**Exercise aim**: The data below is to be repeated in full, exactly as given.

[Change detection outputs]
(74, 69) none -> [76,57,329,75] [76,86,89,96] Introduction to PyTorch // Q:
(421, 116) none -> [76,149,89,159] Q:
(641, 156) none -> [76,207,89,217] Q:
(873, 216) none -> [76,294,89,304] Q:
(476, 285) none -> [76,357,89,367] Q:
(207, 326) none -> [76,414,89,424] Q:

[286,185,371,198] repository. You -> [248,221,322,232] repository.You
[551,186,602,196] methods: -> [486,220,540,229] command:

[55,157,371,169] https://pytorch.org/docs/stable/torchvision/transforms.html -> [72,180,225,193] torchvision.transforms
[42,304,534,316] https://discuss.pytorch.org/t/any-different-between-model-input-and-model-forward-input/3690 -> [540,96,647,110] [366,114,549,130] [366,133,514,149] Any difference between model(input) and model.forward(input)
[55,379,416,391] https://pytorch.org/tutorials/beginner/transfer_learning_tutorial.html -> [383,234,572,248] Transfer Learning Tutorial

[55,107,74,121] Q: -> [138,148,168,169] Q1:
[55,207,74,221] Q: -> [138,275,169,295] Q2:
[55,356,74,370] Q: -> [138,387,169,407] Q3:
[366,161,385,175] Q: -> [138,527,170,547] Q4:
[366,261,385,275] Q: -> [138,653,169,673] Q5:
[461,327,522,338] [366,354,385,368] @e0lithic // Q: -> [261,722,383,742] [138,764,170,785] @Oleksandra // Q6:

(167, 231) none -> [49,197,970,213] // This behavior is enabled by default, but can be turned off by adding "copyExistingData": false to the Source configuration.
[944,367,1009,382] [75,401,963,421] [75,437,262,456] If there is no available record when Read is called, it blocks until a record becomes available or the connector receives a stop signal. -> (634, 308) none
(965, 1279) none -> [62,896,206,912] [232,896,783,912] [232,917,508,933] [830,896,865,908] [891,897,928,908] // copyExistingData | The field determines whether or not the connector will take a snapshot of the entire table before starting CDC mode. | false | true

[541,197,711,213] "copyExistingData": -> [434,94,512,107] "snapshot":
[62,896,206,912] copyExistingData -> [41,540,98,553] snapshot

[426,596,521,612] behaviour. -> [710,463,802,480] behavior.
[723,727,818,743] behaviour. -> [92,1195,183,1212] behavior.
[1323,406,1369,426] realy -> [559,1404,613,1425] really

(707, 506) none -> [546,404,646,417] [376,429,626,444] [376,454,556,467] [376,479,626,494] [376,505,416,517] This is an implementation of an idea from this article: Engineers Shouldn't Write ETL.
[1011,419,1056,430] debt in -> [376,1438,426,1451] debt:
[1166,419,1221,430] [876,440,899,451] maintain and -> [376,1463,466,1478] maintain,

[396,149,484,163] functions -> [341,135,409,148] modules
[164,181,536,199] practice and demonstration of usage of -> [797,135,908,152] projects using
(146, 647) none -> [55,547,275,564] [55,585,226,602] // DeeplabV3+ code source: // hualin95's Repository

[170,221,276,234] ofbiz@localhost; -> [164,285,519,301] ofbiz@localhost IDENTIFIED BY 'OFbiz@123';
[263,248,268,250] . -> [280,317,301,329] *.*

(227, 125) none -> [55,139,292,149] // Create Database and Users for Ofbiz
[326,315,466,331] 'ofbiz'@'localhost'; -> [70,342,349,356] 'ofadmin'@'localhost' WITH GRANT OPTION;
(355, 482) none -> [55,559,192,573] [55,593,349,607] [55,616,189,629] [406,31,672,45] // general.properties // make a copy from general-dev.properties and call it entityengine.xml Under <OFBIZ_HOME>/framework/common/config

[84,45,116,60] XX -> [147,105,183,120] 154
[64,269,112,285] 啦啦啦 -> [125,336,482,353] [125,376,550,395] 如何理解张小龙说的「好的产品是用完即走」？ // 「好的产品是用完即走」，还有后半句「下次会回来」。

**Solved exercise**:
(74, 69) none -> [76,57,329,75] [76,86,89,96] Introduction to PyTorch // Q:
(421, 116) none -> [76,149,89,159] Q:
(641, 156) none -> [76,207,89,217] Q:
(873, 216) none -> [76,294,89,304] Q:
(476, 285) none -> [76,357,89,367] Q:
(207, 326) none -> [76,414,89,424] Q:

[286,185,371,198] repository. You -> [248,221,322,232] repository.You
[551,186,602,196] methods: -> [486,220,540,229] command:

[55,157,371,169] https://pytorch.org/docs/stable/torchvision/transforms.html -> [72,180,225,193] torchvision.transforms
[42,304,534,316] https://discuss.pytorch.org/t/any-different-between-model-input-and-model-forward-input/3690 -> [540,96,647,110] [366,114,549,130] [366,133,514,149] Any difference between model(input) and model.forward(input)
[55,379,416,391] https://pytorch.org/tutorials/beginner/transfer_learning_tutorial.html -> [383,234,572,248] Transfer Learning Tutorial

[55,107,74,121] Q: -> [138,148,168,169] Q1:
[55,207,74,221] Q: -> [138,275,169,295] Q2:
[55,356,74,370] Q: -> [138,387,169,407] Q3:
[366,161,385,175] Q: -> [138,527,170,547] Q4:
[366,261,385,275] Q: -> [138,653,169,673] Q5:
[461,327,522,338] [366,354,385,368] @e0lithic // Q: -> [261,722,383,742] [138,764,170,785] @Oleksandra // Q6:

(167, 231) none -> [49,197,970,213] // This behavior is enabled by default, but can be turned off by adding "copyExistingData": false to the Source configuration.
[944,367,1009,382] [75,401,963,421] [75,437,262,456] If there is no available record when Read is called, it blocks until a record becomes available or the connector receives a stop signal. -> (634, 308) none
(965, 1279) none -> [62,896,206,912] [232,896,783,912] [232,917,508,933] [830,896,865,908] [891,897,928,908] // copyExistingData | The field determines whether or not the connector will take a snapshot of the entire table before starting CDC mode. | false | true

[541,197,711,213] "copyExistingData": -> [434,94,512,107] "snapshot":
[62,896,206,912] copyExistingData -> [41,540,98,553] snapshot

[426,596,521,612] behaviour. -> [710,463,802,480] behavior.
[723,727,818,743] behaviour. -> [92,1195,183,1212] behavior.
[1323,406,1369,426] realy -> [559,1404,613,1425] really

(707, 506) none -> [546,404,646,417] [376,429,626,444] [376,454,556,467] [376,479,626,494] [376,505,416,517] This is an implementation of an idea from this article: Engineers Shouldn't Write ETL.
[1011,419,1056,430] debt in -> [376,1438,426,1451] debt:
[1166,419,1221,430] [876,440,899,451] maintain and -> [376,1463,466,1478] maintain,

[396,149,484,163] functions -> [341,135,409,148] modules
[164,181,536,199] practice and demonstration of usage of -> [797,135,908,152] projects using
(146, 647) none -> [55,547,275,564] [55,585,226,602] // DeeplabV3+ code source: // hualin95's Repository

[170,221,276,234] ofbiz@localhost; -> [164,285,519,301] ofbiz@localhost IDENTIFIED BY 'OFbiz@123';
[263,248,268,250] . -> [280,317,301,329] *.*

(227, 125) none -> [55,139,292,149] // Create Database and Users for Ofbiz
[326,315,466,331] 'ofbiz'@'localhost'; -> [70,342,349,356] 'ofadmin'@'localhost' WITH GRANT OPTION;
(355, 482) none -> [55,559,192,573] [55,593,349,607] [55,616,189,629] [406,31,672,45] // general.properties // make a copy from general-dev.properties and call it entityengine.xml Under <OFBIZ_HOME>/framework/common/config

[84,45,116,60] XX -> [147,105,183,120] 154
[64,269,112,285] 啦啦啦 -> [125,336,482,353] [125,376,550,395] 如何理解张小龙说的「好的产品是用完即走」？ // 「好的产品是用完即走」，还有后半句「下次会回来」。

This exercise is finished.